• New Patreon Tier and Early Access Content available. If you would like to support AVForums, we now have a new Patreon Tier which gives you access to selected news, reviews and articles before they are available to the public. Read more.

What's the best connection HDMI or Component or S-Video

R

rpreston

Guest
Hi... Can anyone help

Since I've just started to upgrade my TV and DVD, I've been wondering about how best to connect them together so my question is:

Is HMDI better than Component or S-VIDEO
Is TOSLINK better than Coaxal...?

I'm a little stumped. Can you please help...

 
D

dgkp

Guest
rpreston said:
Hi... Can anyone help

Since I've just started to upgrade my TV and DVD, I've been wondering about how best to connect them together so my question is:

Is HMDI better than Component or S-VIDEO
Is TOSLINK better than Coaxal...?

I'm a little stumped. Can you please help...


It depends on your set up.

HDMI should be best, but isn't always as it's quite new and thus not necessarily implemented correctly. It is relatively future proof though as HI-DEF will use it. HDMI is an all digital connection.

Component is next. This will sometimes--on some systems--be better than HDMI; but they should be about equal. The reason why HDMI should be a bit better than component is that component has to convert digital to analogue and then back again, which can introduce errors.
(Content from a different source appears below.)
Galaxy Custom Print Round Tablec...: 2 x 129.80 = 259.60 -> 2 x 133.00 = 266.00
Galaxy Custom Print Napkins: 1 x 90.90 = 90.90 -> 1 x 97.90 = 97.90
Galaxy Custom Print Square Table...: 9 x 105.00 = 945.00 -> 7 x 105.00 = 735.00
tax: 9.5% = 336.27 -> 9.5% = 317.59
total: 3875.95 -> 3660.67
S-Video is pretty much obsolete now, and you shouldn't base your choice on it.

Coaxial is better than toslink, I think.
 

KraGorn

Active Member
Coax being better than optical is true but often the difference is marginal so don't let it be a 'deal breaker' for you, consider it as a minor 'positive' in a product.

Note also that DVI into HDMI is fine, but not the other way round unless the receiver supports HDCP on its' DVI input.
 
D

dontnomakeitup

Guest
dgkp said:
It depends on your set up.

HDMI should be best, but isn't always as it's quite new and thus not necessarily implemented correctly. It is relatively future proof though as HI-DEF will use it. HDMI is an all digital connection.
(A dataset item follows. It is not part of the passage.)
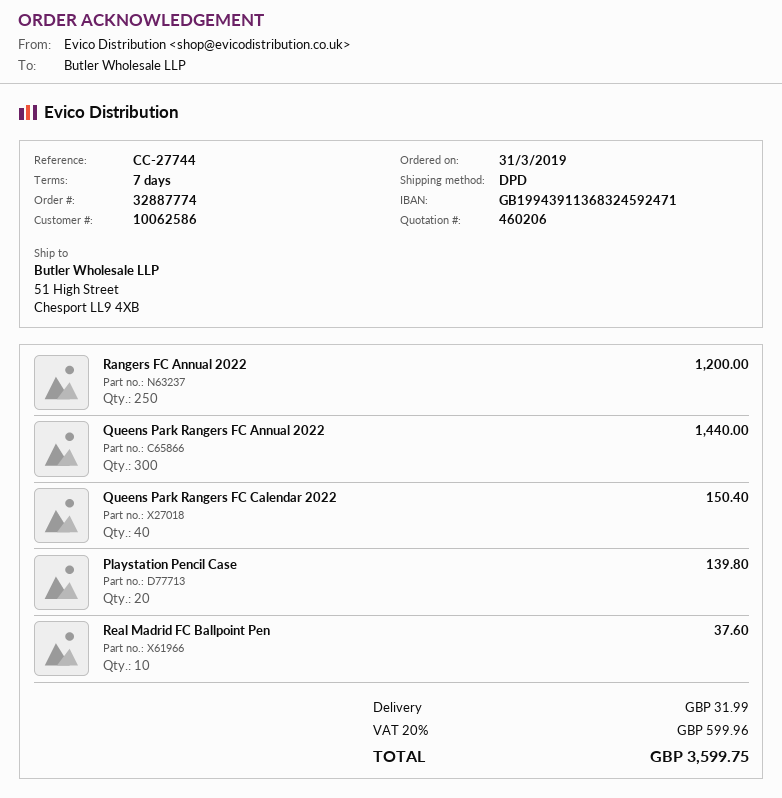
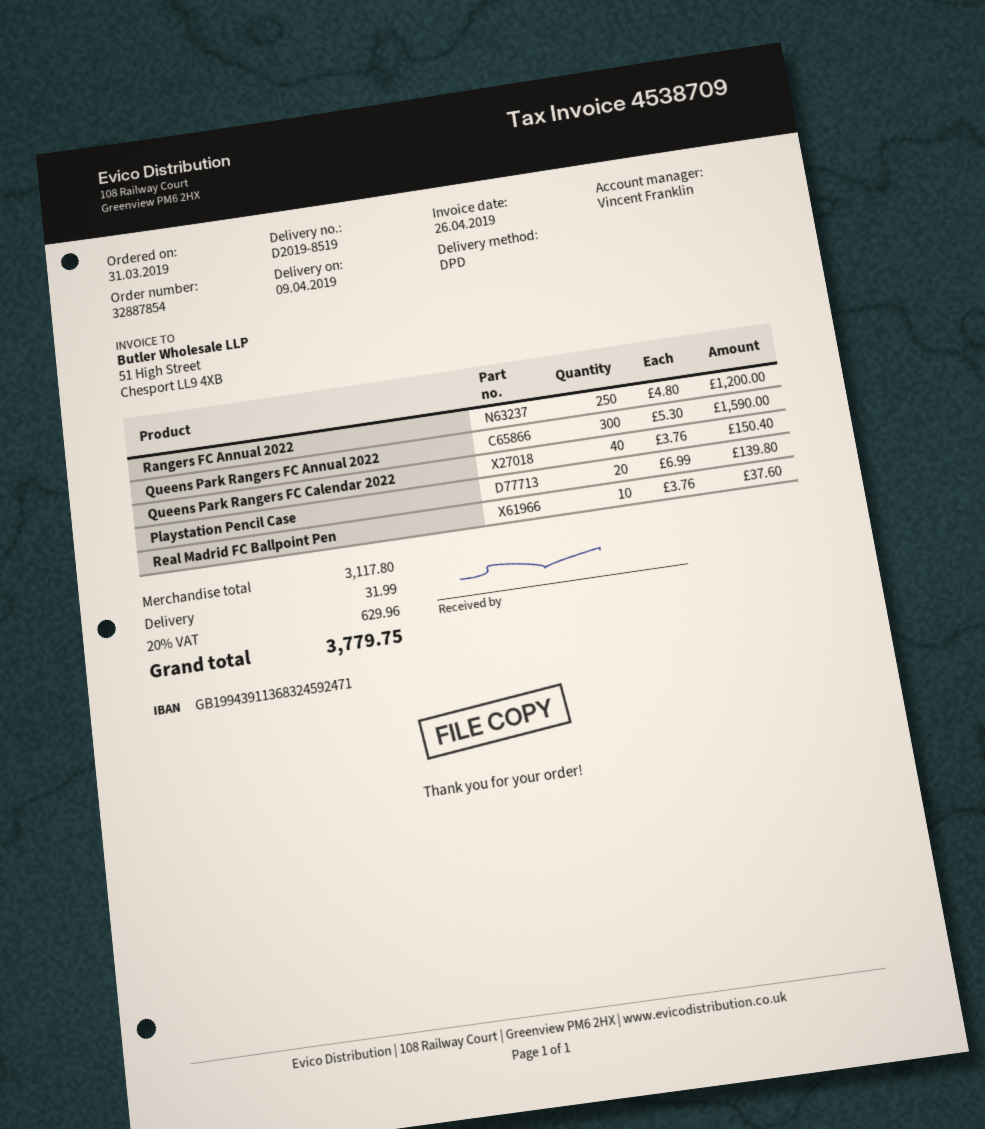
order number: 32887774 -> 32887854
Queens Park Rangers FC Annual 2022: 300 for 1440.00 -> 300 for 1590.00
tax: 20% = 599.96 -> 20% = 629.96
total: 3599.75 -> 3779.75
Component is next. This will sometimes--on some systems--be better than HDMI; but they should be about equal. The reason why HDMI should be a bit better than component is that component has to convert digital to analogue and then back again, which can introduce errors.

Coaxial is better than toslink, I think.

HDMI uses 8 bit greyscale, component uses 10bit, so componet is better in this respect. Data loss with decent cable will be minimal and the data has to be converted to analoge at some point.

HDMI is only regarded as being the best as Hollywood are pushing manuafctures to imply this as it is easier to protect their content (HDCP). I would alwaysd use YUV where possible.

Coax digital is regarded as superior to optical but is more prone to interferance from nearby cables. If long runs or lot of other cables nearby, I would use optical. If short, uncongested runs I would use coax.
 

neilmcl

Well-known Member
dontnomakeitup said:
HDMI uses 8 bit greyscale, component uses 10bit, so componet is better in this respect. Data loss with decent cable will be minimal and the data has to be converted to analoge at some point.
Actually HDMI can carry 8 bit RGB, 8, 10 & 12 bit YCbCr video signals.
 
D

dontnomakeitup

Guest
Strickly speaking this is true. I should have put DVI is 8 bit rather than HDMI. 99% of all consumer HDMI equiped sources will only output DVI video protocol over HDMI - which will be 8 bit. Any device outputting component will be 10bit. Whilst HDMI can carry 10, 12, 14 bit YUV it would not be compatible with DVI display devices as much of the black info would be lost.

Emphasises the point that all HDMI and all component connections are not all one and the same and it's aways best to use your own judgement to see which appears best to you.
 

Welwynnick

Distinguished Member
dontnomakeitup said:
HDMI uses 8 bit greyscale, component uses 10bit, so componet is better in this respect.
What! Where do you get that idea from? Are you talking about analogue or digital component? You can have component or RGB over HDMI, so it sounds like there is a bit of confusion here.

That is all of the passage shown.